_WHAT THIS TASK INVOLVES_: Only the lines below from the one that contains "[130,1355,325,1375] [130,1387,423,1405] 6." through the one that contains "(590, 612) none" should appear in your answer, exact and without pictures.

_MATERIAL TO PROCESS_:
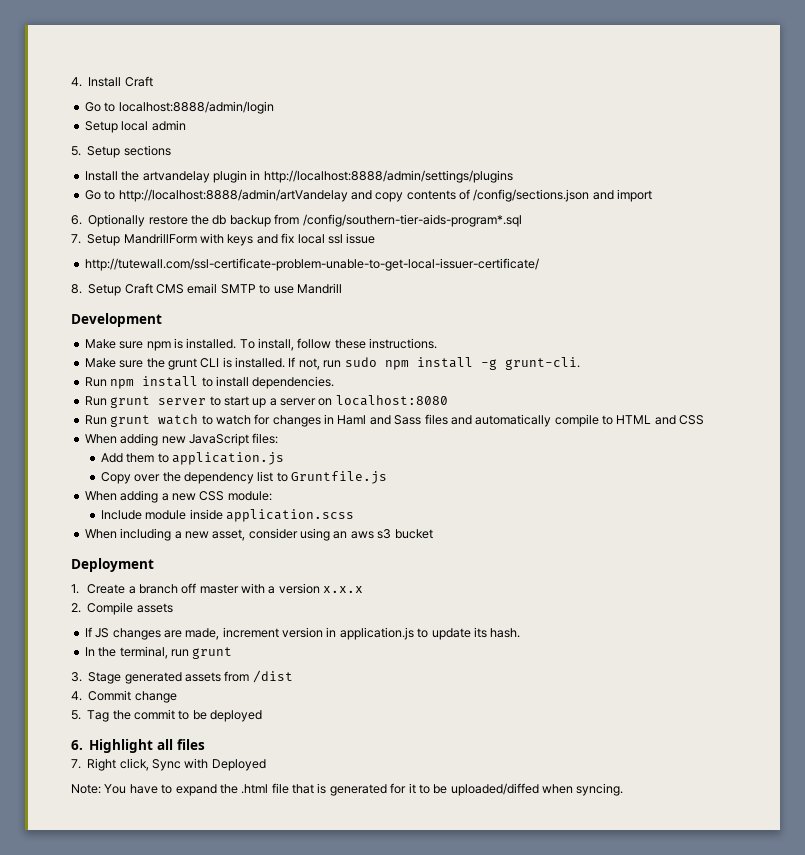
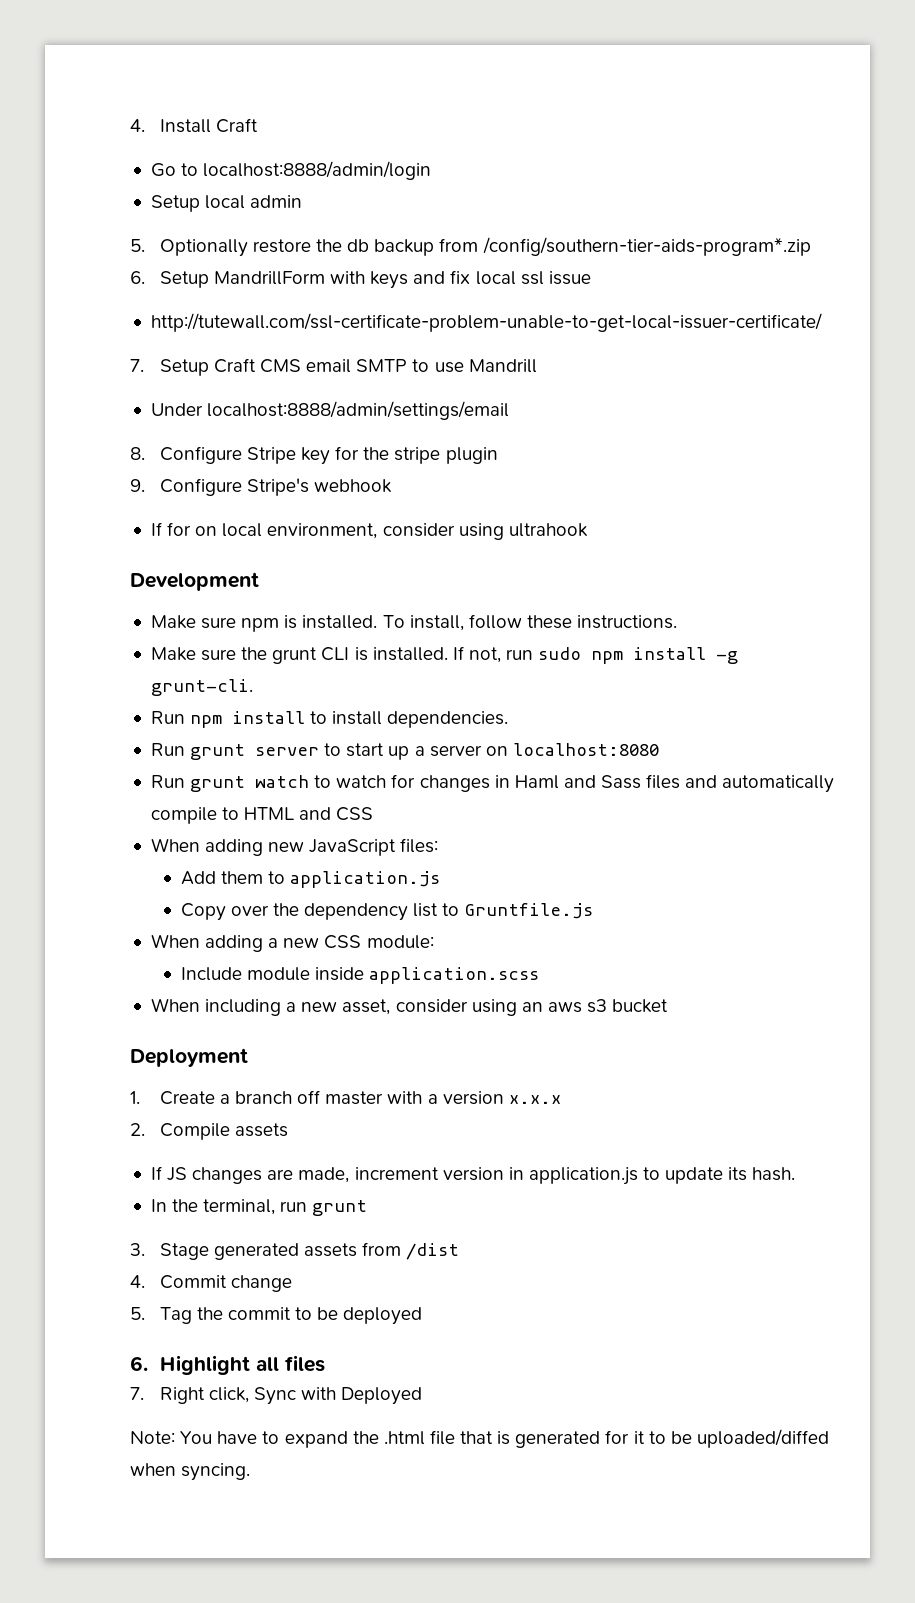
[87,145,171,158] [84,170,513,183] [84,189,653,202] [71,215,82,225] Setup sections // Install the artvandelay plugin in http://localhost:8888/admin/settings/plugins // Go to http://localhost:8888/admin/artVandelay and copy contents of /config/sections.json and import // 6. -> (145, 245) none
[302,214,522,227] [71,234,81,244] /config/southern-tier-aids-program*.sql // 7. -> [482,237,811,256] [130,271,145,284] /config/southern-tier-aids-program*.zip // 6.
[71,284,82,294] 8. -> [130,359,144,372] 7.
(342, 288) none -> [150,401,510,420] [130,446,498,465] [130,478,393,496] [150,522,588,540] // Under localhost:8888/admin/settings/email // 8. Configure Stripe key for the stripe plugin // 9. Configure Stripe's webhook // If for on local environment, consider using ultrahook

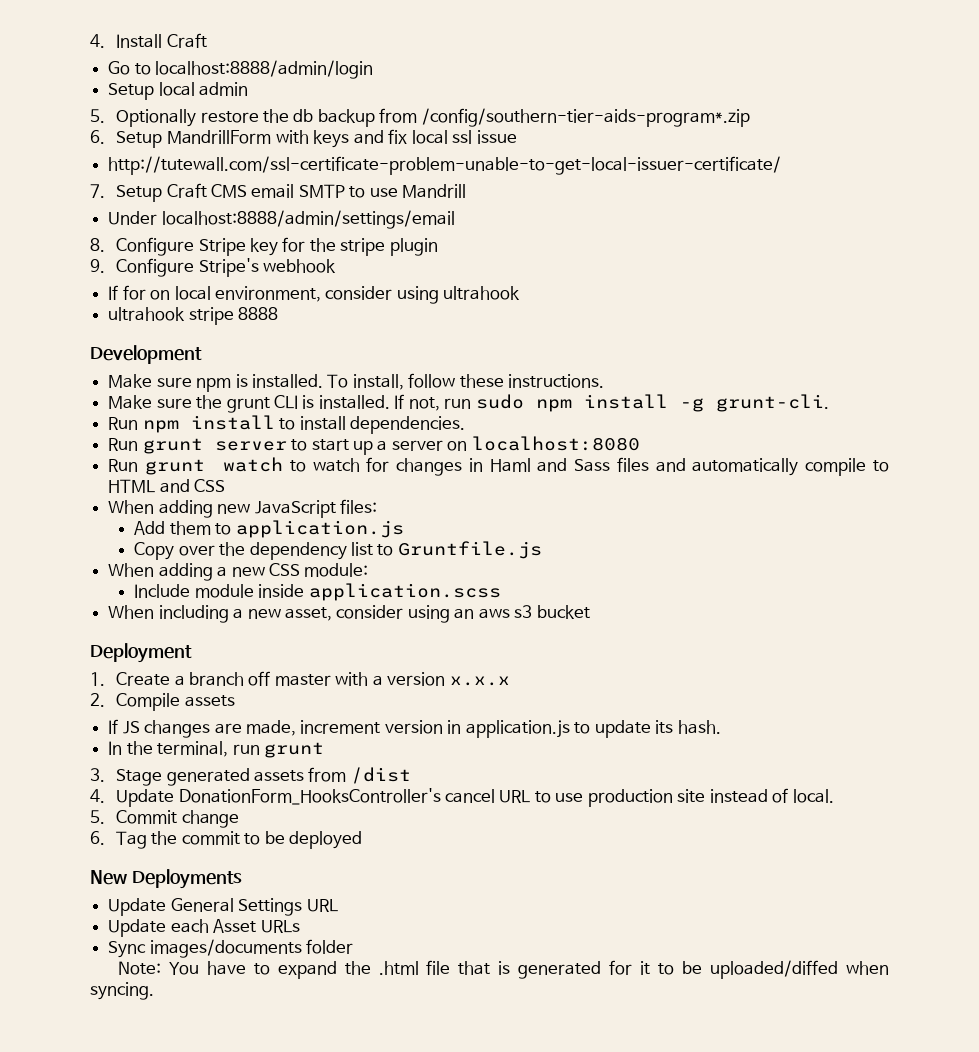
(588, 530) none -> [108,307,279,325] // ultrahook stripe 8888
(145, 1281) none -> [116,788,834,807] [90,810,105,824] Update DonationForm_HooksController's cancel URL to use production site instead of local. // 5.
[130,1307,145,1320] 5. -> [90,831,105,845] 6.
[130,1355,325,1375] [130,1387,423,1405] 6. Highlight all files // 7. Right click, Sync with Deployed -> [90,869,242,889] [108,898,338,916] [108,919,300,937] [108,939,354,958] New Deployments // Update General Settings URL // Update each Asset URLs // Sync images/documents folder

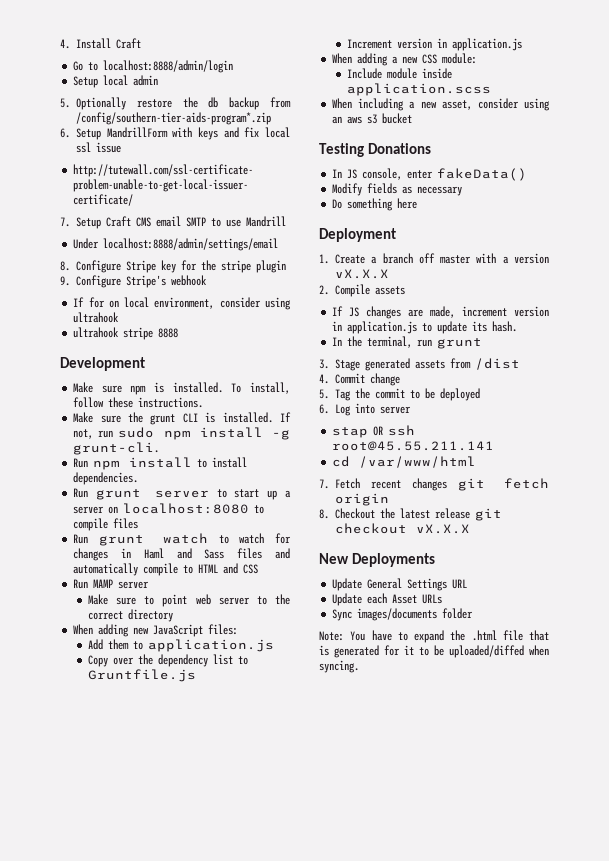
(640, 443) none -> [254,505,265,514] [73,518,139,531] to compile files
(226, 485) none -> [73,579,150,589] [88,594,290,607] [88,609,174,622] // Run MAMP server // Make sure to point web server to the correct directory
(542, 550) none -> [347,38,523,51] // Increment version in application.js
(590, 612) none -> [319,143,432,157] [332,168,528,181] [332,183,463,196] [332,198,418,211] // Testing Donations // In JS console, enter fakeData() // Modify fields as necessary // Do something here
[449,676,510,686] x.x.x -> [335,269,389,279] vX.X.X
[116,788,834,807] [90,810,105,824] Update DonationForm_HooksController's cancel URL to use production site instead of local. // 5. -> (329, 379) none
[90,831,105,845] 6. -> [319,389,329,399] 5.
(363, 840) none -> [319,403,411,416] [332,425,416,438] [332,441,495,451] [332,456,477,468] [319,478,549,491] [335,493,389,506] [319,508,502,521] [335,523,470,534] // 6. Log into server // stap OR ssh root@45.55.211.141 // cd /var/www/html // 7. Fetch recent changes git fetch origin // 8. Checkout the latest release git checkout vX.X.X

_RESULT OF THIS EXERCISE_:
[130,1355,325,1375] [130,1387,423,1405] 6. Highlight all files // 7. Right click, Sync with Deployed -> [90,869,242,889] [108,898,338,916] [108,919,300,937] [108,939,354,958] New Deployments // Update General Settings URL // Update each Asset URLs // Sync images/documents folder

(640, 443) none -> [254,505,265,514] [73,518,139,531] to compile files
(226, 485) none -> [73,579,150,589] [88,594,290,607] [88,609,174,622] // Run MAMP server // Make sure to point web server to the correct directory
(542, 550) none -> [347,38,523,51] // Increment version in application.js
(590, 612) none -> [319,143,432,157] [332,168,528,181] [332,183,463,196] [332,198,418,211] // Testing Donations // In JS console, enter fakeData() // Modify fields as necessary // Do something here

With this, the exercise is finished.